At 34, ‘Mommy Rocket’ Fraser-Pryce sprinter to beat in Tokyo
Every time Shelly-Ann Fraser-Pryce steps on the track, some sort of record is in jeopardy.
At the top of that list, of course, is Florence Griffith Joyner’s 33-year-old mark in the 100 meters.
At the upcoming Olympics, Fraser-Pryce, the 34-year-old mother from Jamaica, also could become the oldest person to win an individual Olympic sprint. And, she could become the first woman to win three 100-meter gold medals at the Games.

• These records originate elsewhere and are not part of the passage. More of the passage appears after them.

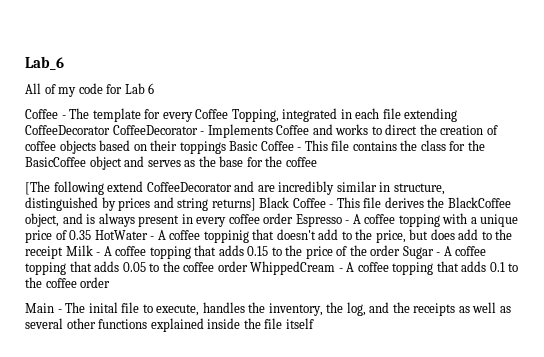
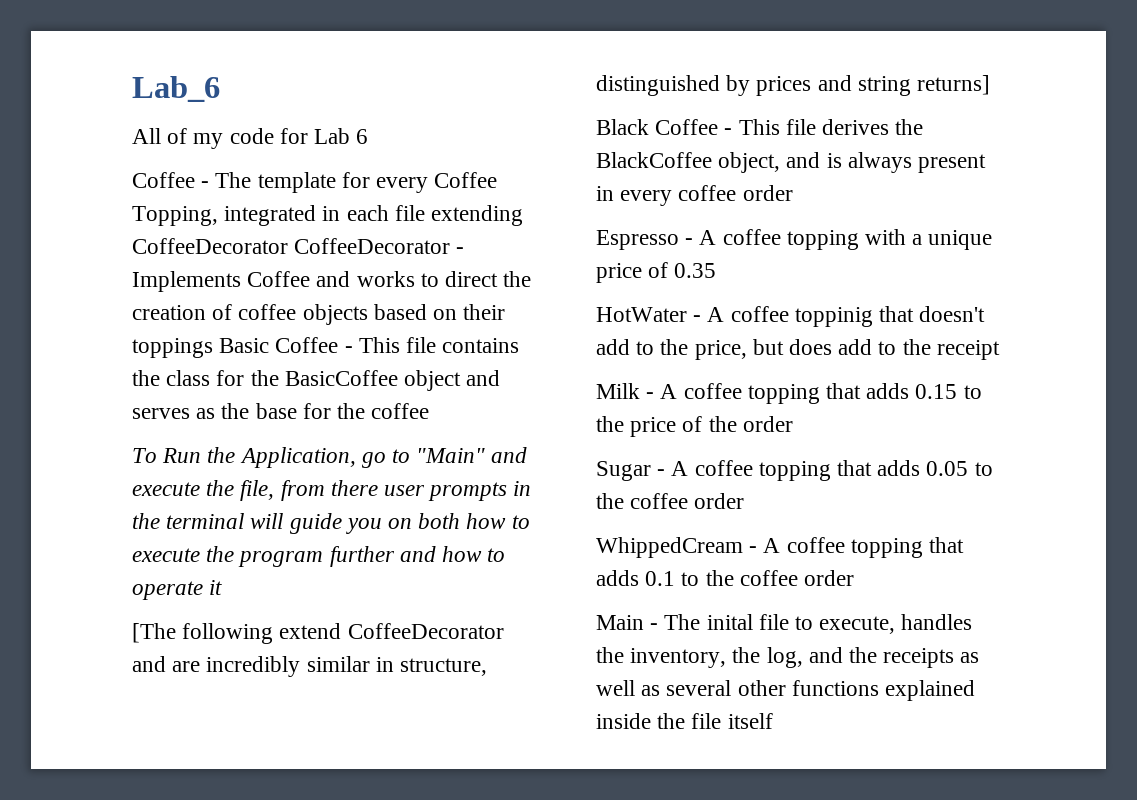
(317, 162) none -> [132,447,528,468] [132,480,532,501] [132,513,530,534] [132,546,506,567] [132,580,223,600] // To Run the Application, go to "Main" and execute the file, from there user prompts in the terminal will guide you on both how to execute the program further and how to operate it
(256, 204) none -> (991, 85) //
(294, 218) none -> (793, 193) //
(92, 235) none -> (717, 270) //
(63, 252) none -> (1000, 350) //
(401, 250) none -> (793, 424) //
(248, 266) none -> (745, 501) //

Not bad for an athlete who feared her career was over four years ago when she became pregnant, but who rebounded to win the world championship in 2019.
“Commitment is everything — today’s failure prepares you for tomorrow’s success,” Fraser-Pryce tweeted recently. “There’s no failure in progress, so keep going and push through.”

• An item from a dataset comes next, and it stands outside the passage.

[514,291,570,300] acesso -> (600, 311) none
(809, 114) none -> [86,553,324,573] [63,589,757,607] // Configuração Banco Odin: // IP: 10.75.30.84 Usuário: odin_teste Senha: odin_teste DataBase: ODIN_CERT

Where the world used to look to another Jamaican, Usain Bolt, to rewrite history at the Olympics, Bolt’s retirement turns the spotlight over to Fraser-Pryce, who is now the most-accomplished active 100-meter sprinter in the world. The chances for the “Pocket Rocket,” who now calls herself the “Mommy Rocket,” to put her name in the history book starts July 30 in Tokyo. Those chances increased dramatically earlier this month when the runner considered her main threat, American Sha’Carri Richardson, was banned for a positive test for marijuana.

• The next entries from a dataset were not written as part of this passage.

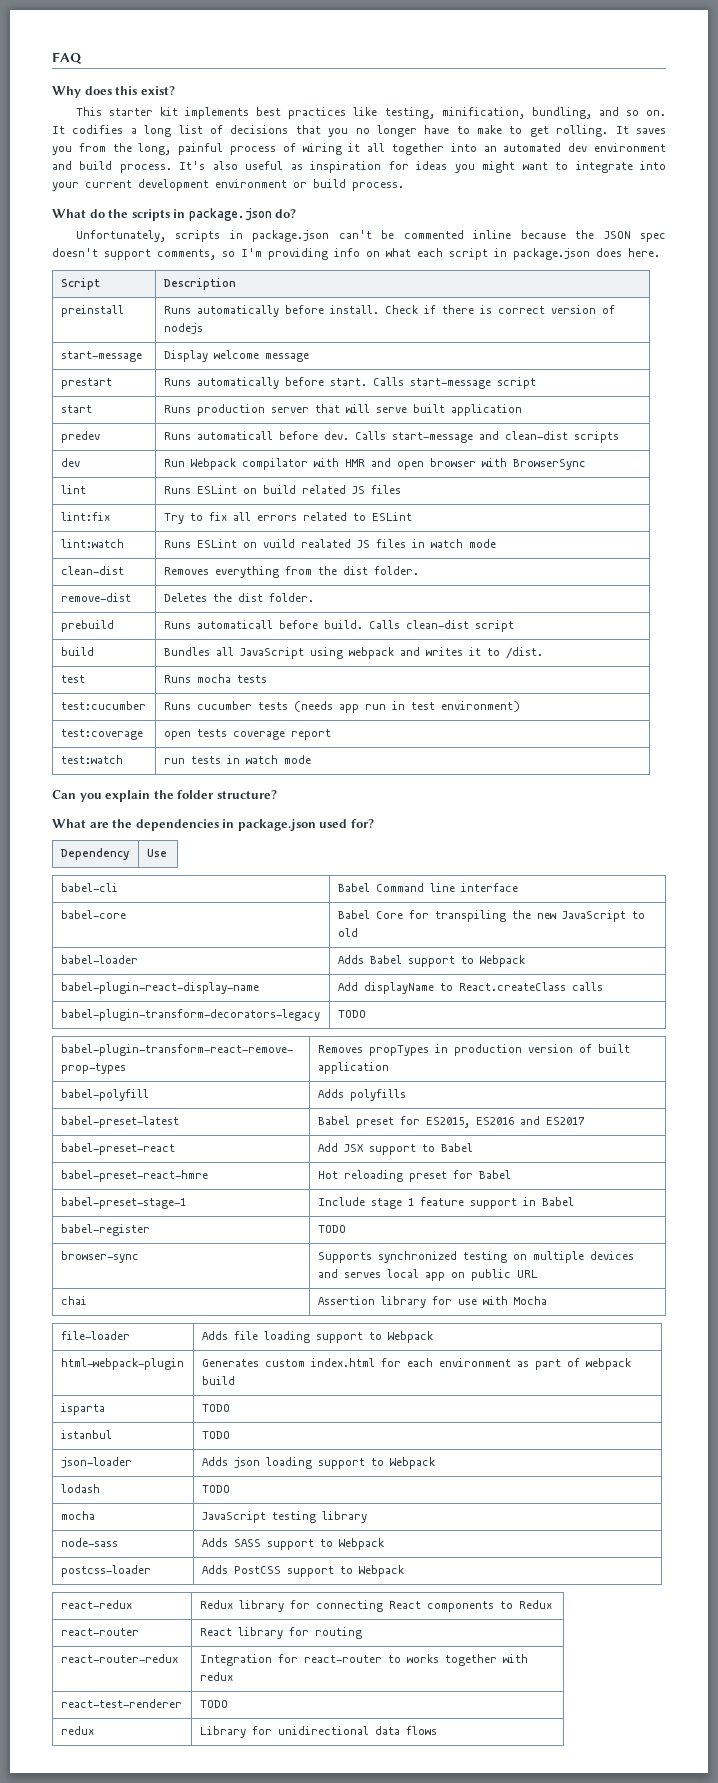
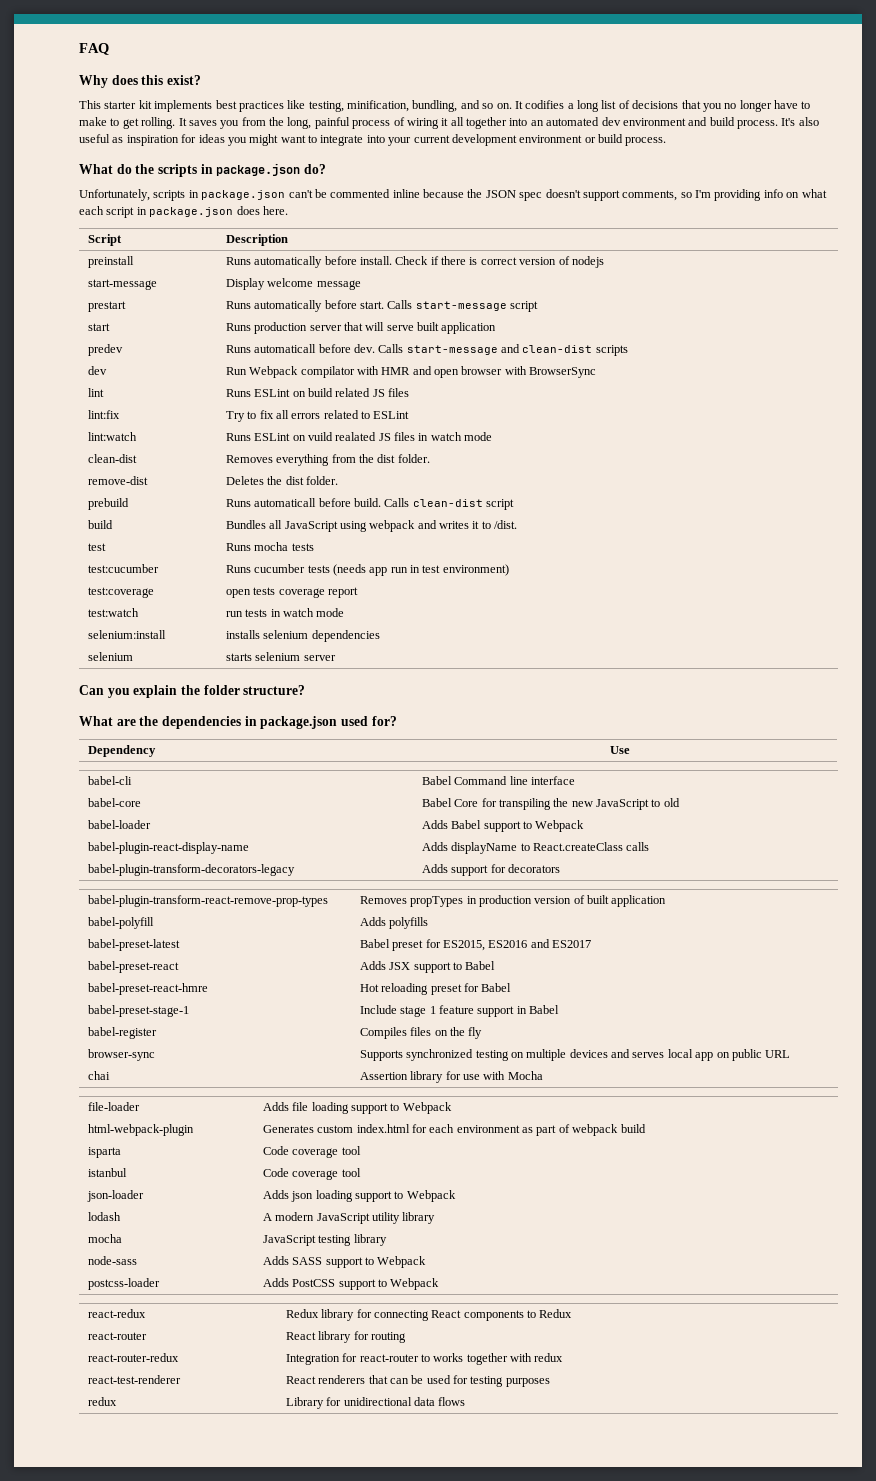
(311, 759) none -> [87,630,166,639] [225,630,380,642] [87,652,133,661] [225,652,336,661] // selenium:install | installs selenium dependencies // selenium | starts selenium server
[337,982,358,991] Add -> [421,842,448,851] Adds
[337,1010,366,1018] TODO -> [421,864,560,876] Adds support for decorators
[317,1143,338,1152] Add -> [359,961,386,970] Adds
[317,1225,346,1233] TODO -> [359,1027,483,1039] Compiles files on the fly
[201,1404,230,1412] [60,1430,112,1439] [201,1431,230,1439] TODO // istanbul | TODO -> [262,1146,361,1158] [87,1168,127,1177] [262,1168,361,1180] Code coverage tool // istanbul | Code coverage tool
[201,1485,230,1493] TODO -> [262,1212,436,1224] A modern JavaScript utility library
[199,1700,228,1708] TODO -> [285,1375,550,1387] React renderers that can be used for testing purposes

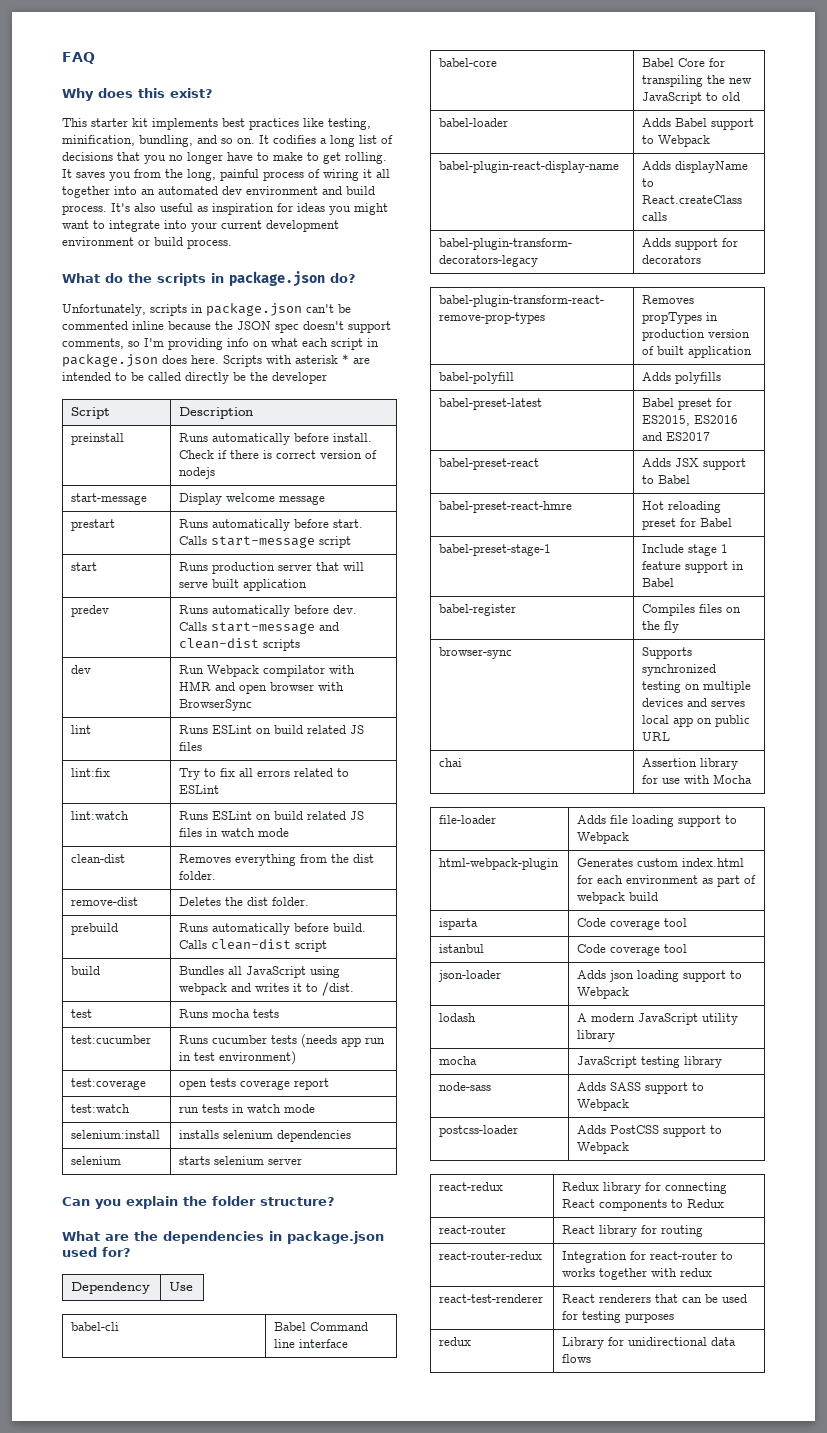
(288, 210) none -> [223,354,370,367] [62,372,327,384] Scripts with asterisk * are intended to be called directly be the developer
[254,344,317,353] automaticall -> [212,605,291,617] automatically
[307,432,377,441] vuild realated -> [274,811,347,820] build related
[254,498,317,507] automaticall -> [212,923,291,935] automatically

Even without Richardson in the race, the sprints still have star power. Dina Asher-Smith, the British speedster who won 200-meter gold and 100-meter silver at the 2019 world championships, will be in the lineup, along with Shericka Jackson of Jamaica, who is now on the short list of women to run sub-11 seconds in the 100, sub-22 in the 200 and sub-50 in the 400.
“Working hard is definitely paying off, and I’m enjoying it,” Jackson tweeted recently.
Fraser-Pryce will also be a factor in the 200, which she also won at Jamaica’s recent Olympic qualifier; she has a 2012 Olympic silver medal at that distance, as well. That race is also expected to include Asher-Smith; Shaunae Miller-Uibo of the Bahamas, who, because of the Olympic schedule, has to choose between the 200 and 400, and has indicated she wants the 200; and American Gabby Thomas, who ran 21.61 at Olympic trials to become the second-fastest woman in history at the distance, behind only Griffith Joyner.
“Now I’m just going to have to map out a different trajectory for my life,” Thomas said.
On June 5, it was Fraser-Pryce who became the second-fastest woman in history in the 100 — her time of 10.63 declared to the world that she was, indeed, ready for the push to Tokyo.
“Honestly no… I never expected I would run 10.6 and think it’s a good thing because there was no pressure,” Fraser-Pryce said when she posted the time.